To get you in the mood for these gigs – not that anyone with a ticket will need geeing up – the Barras Art and Design Centre is throwing a free dance punk party starting at 4pm on both nights, with music from and inspired by the band.

· LCD Soundystem Pre Party, Tuesday & Wednesday, BAaD, 4pm – 11pm, free

· LCD Soundsystem, Tuesday & Wednesday, Barrowlands, 8pm – 11pm, sold out


On the face of it, the Iranian-American techno don Dubfire and the cartoonish EDM producer David Guetta make strange bedfellows. But in an interview for a forthcoming Dubfire documentary, the roots of their unlikely friendship are laid bare. After collaborating on a remix swap back in 2004, the two have remained close chums: a welcome reminder in these divided times that kinship can exist and even flourish across the barricades. Dubfire kicks off a riotous weekend at the Subbie tonight with a full-on four-hour set. Just don’t expect any Guetta tunes, mind you. The following night it’s underground techno at Animal Farm, with UK icon Function, one of the main men behind the Sandwell District collective, the guest.

Saturday sees the legendary Derrick Carter, one of the best underground house DJs ever to graced the planet, at Subculture with residents Harri and Dom, and on Sunday local promoters Show have the revered Detroit producer Mark Kinchen (MK) and rising Glaswegian house star KC Lights in for a school night session.

· Dubfire, tonight, Sub Club, 11pm – 3am, £13

· Animal Farm with Function, tomorrow, Sub Club, 11pm – 3am, £12/£15

· Subculture with Derrick Carter, Saturday, Sub Club, 11pm – 4am, £12

· Show with MK, Sunday, Sub Club, 11pm – 3am, £15

Gatecrasher Scotland

Back in the ‘90s, when times were good, Gatecrasher was one of the country’s most iconic clubs. Ravers travelled from across the country to spend the night at the Sheffield trance institution, described by Thump as “Yorkshire’s answer to the Ministry of Sound.” Around 25,000 people descended its warehouse to see in the new millennium, and its parties were broadcast live on Radio 1. It was a pretty big deal. After a devastating fire in 2007 the club’s popularity waned, its license was revoked, and a block of flats was opened on its site this time last year. It is, in many ways, a perfect metaphor for the way club culture seems to be heading across the country.

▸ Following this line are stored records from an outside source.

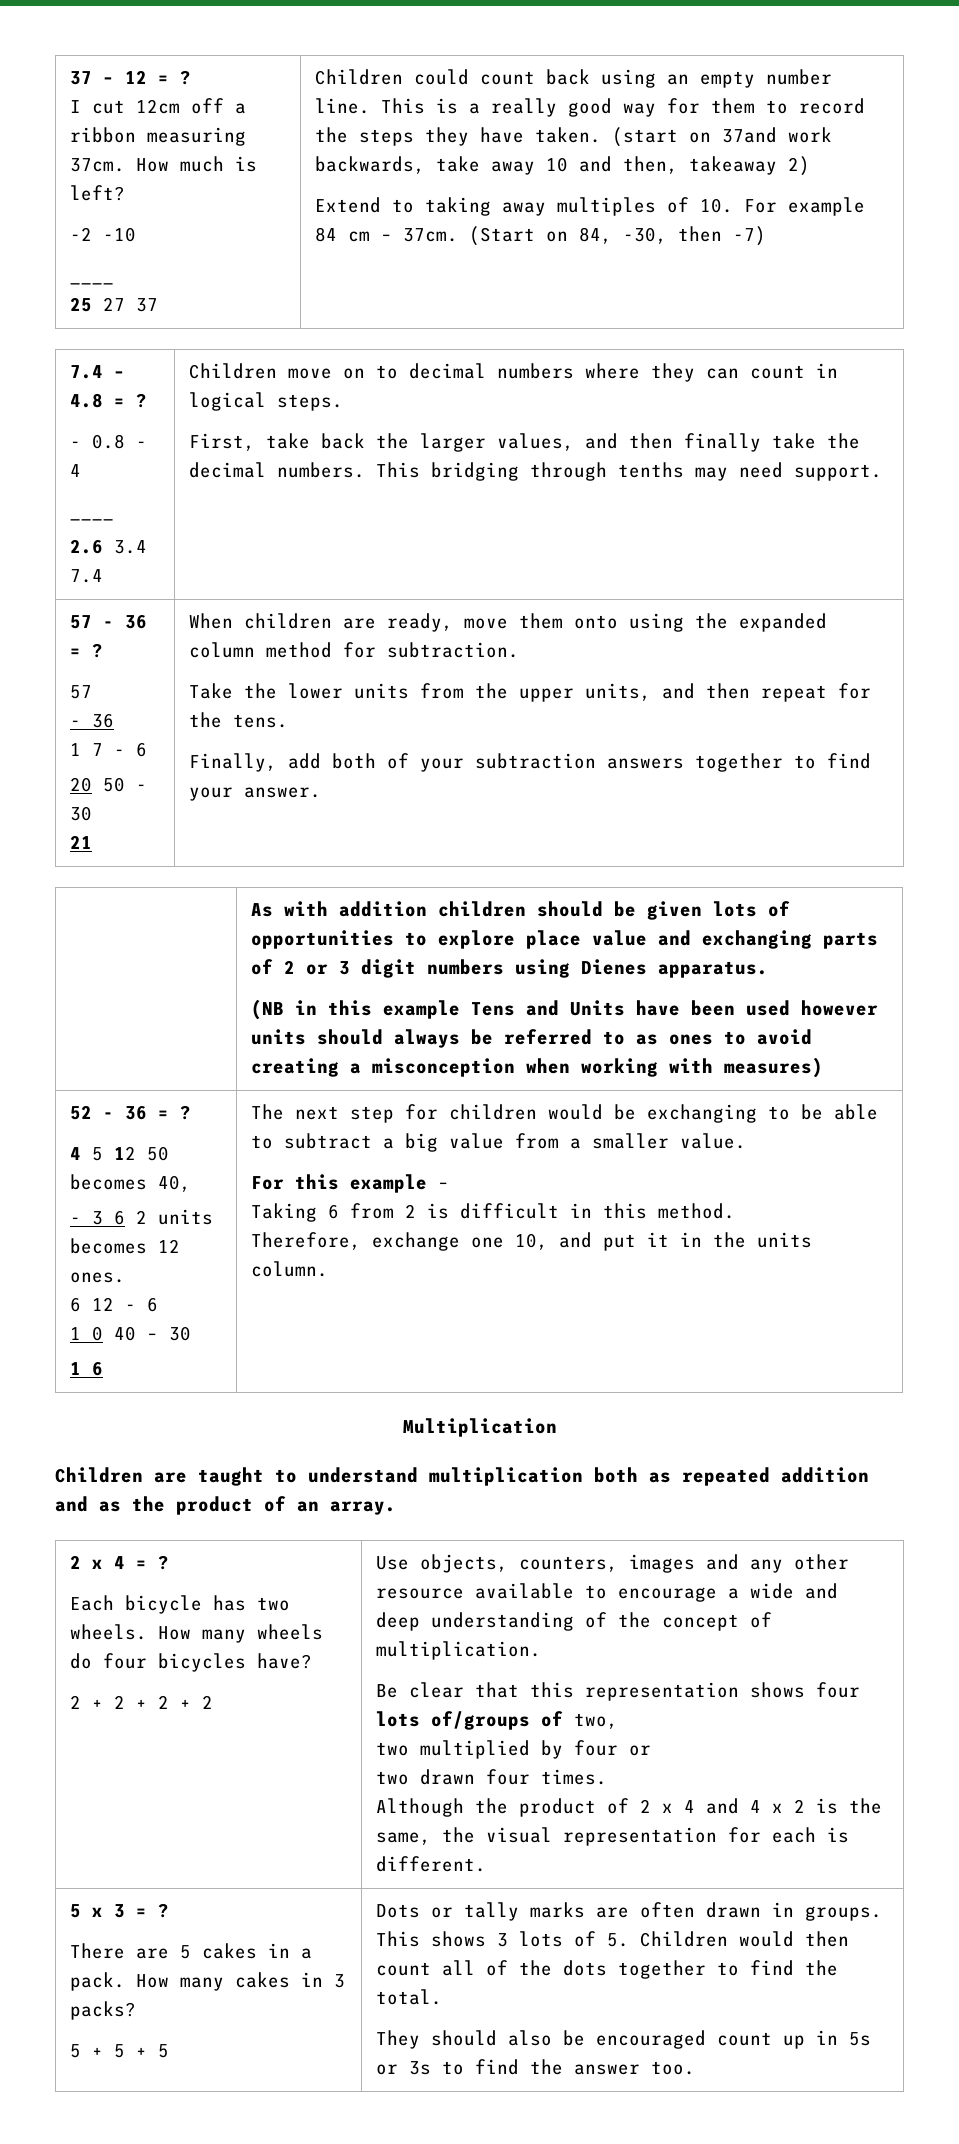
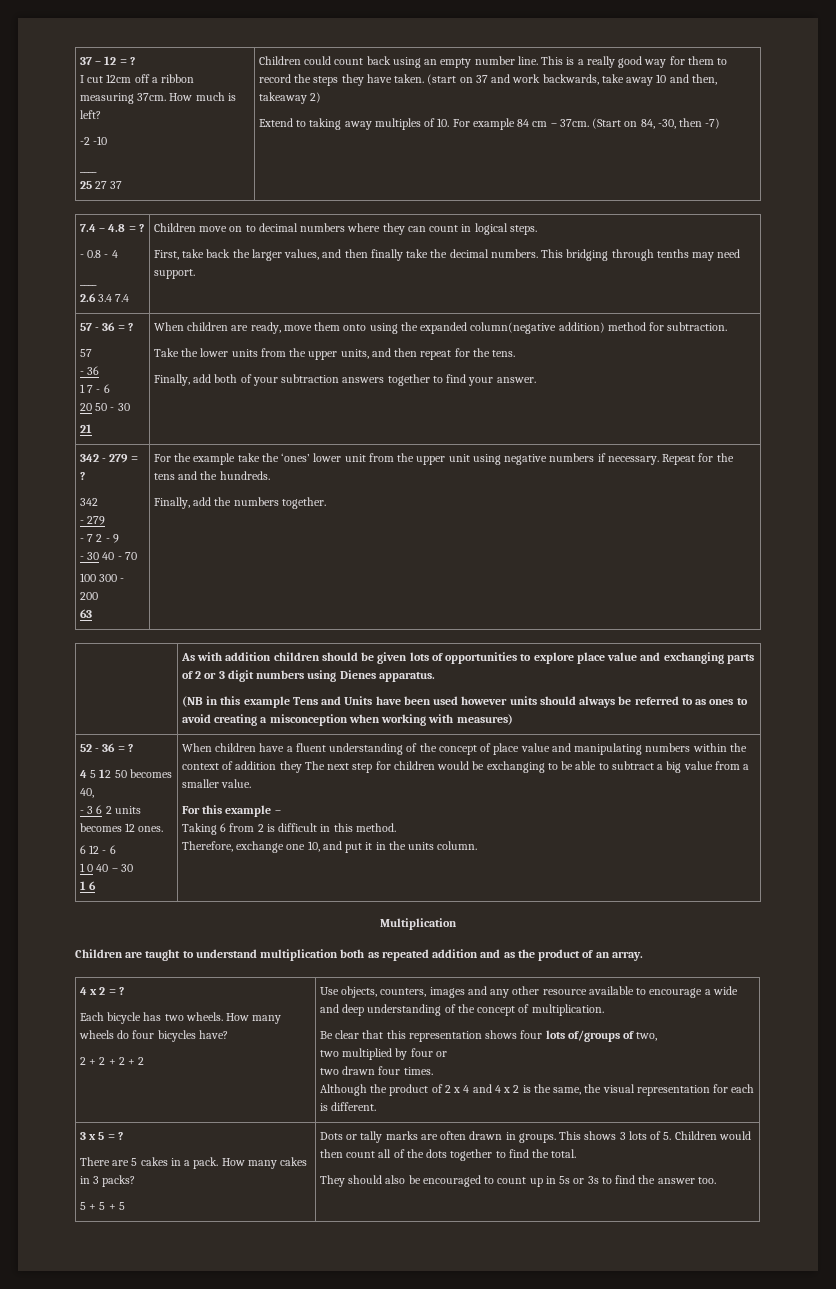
- (start on 37and work backwards, take away 10 and then, takeaway 2)
+ (start on 37 and work backwards, take away 10 and then, takeaway 2)
- When children are ready, move them onto using the expanded column method for subtraction.
+ When children are ready, move them onto using the expanded column(negative addition) method for subtraction.
+ 342 - 279 = ?
+ 342
+ - 279
+ - 7 2 - 9
+ - 30 40 - 70
+ 100 300 - 200
+ 63 | For the example take the ‘ones’ lower unit from the upper unit using negative numbers if necessary. Repeat for the tens and the hundreds.
+ Finally, add the numbers together.
- The next step for children would be exchanging to be able to subtract a big value from a smaller value.
+ When children have a fluent understanding of the concept of place value and manipulating numbers within the context of addition they The next step for children would be exchanging to be able to subtract a big value from a smaller value.
- 2 x 4 = ?
+ 4 x 2 = ?
- 5 x 3 = ?
+ 3 x 5 = ?
- They should also be encouraged count up in 5s or 3s to find the answer too.
+ They should also be encouraged to count up in 5s or 3s to find the answer too.

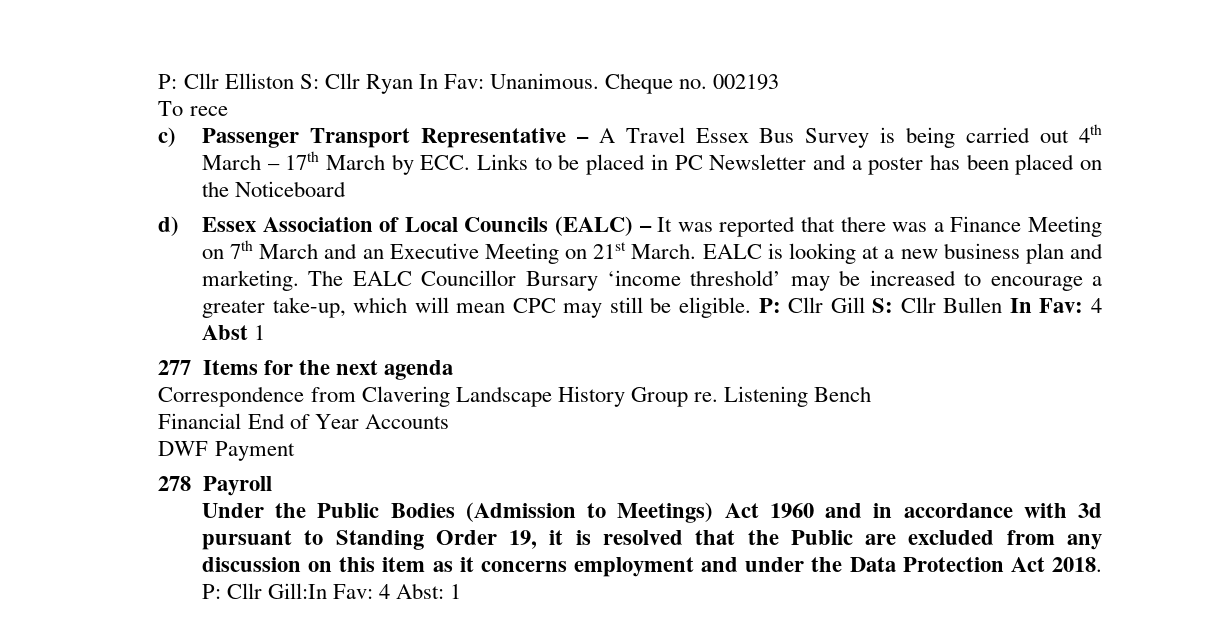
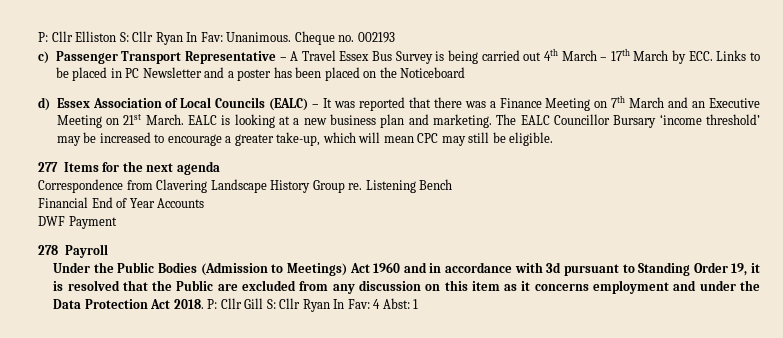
- To rece
- P: Cllr Gill S: Cllr Bullen In Fav: 4 Abst 1
- P: Cllr Gill:In Fav: 4 Abst: 1
+ P: Cllr Gill S: Cllr Ryan In Fav: 4 Abst: 1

The club’s legacy lives on, though, in its events around the country. Saturday’s extravaganza at SWG3 has the Italian trance veteran Mauro Picotto headlining, with Irish “Pure Trance” figurehead Solarstone and Birmingham stalwart Scott Bond for good measure.

Meanwhile, in the TV studio, Run the World celebrates the greatest females in modern R&B and hip-hop, with tunes from Beyoncé, Nicki Minaj, Rihanna and a whole lot more. And on Wednesday, poetry zine Slam launches its latest issue with an appropriately businesslike office party. JHM brings the “cold beautiful molten techno,” while dress code clearly states business casual. I hear Dave from Accounts can't make it, so it’s probably going to be a lot of fun.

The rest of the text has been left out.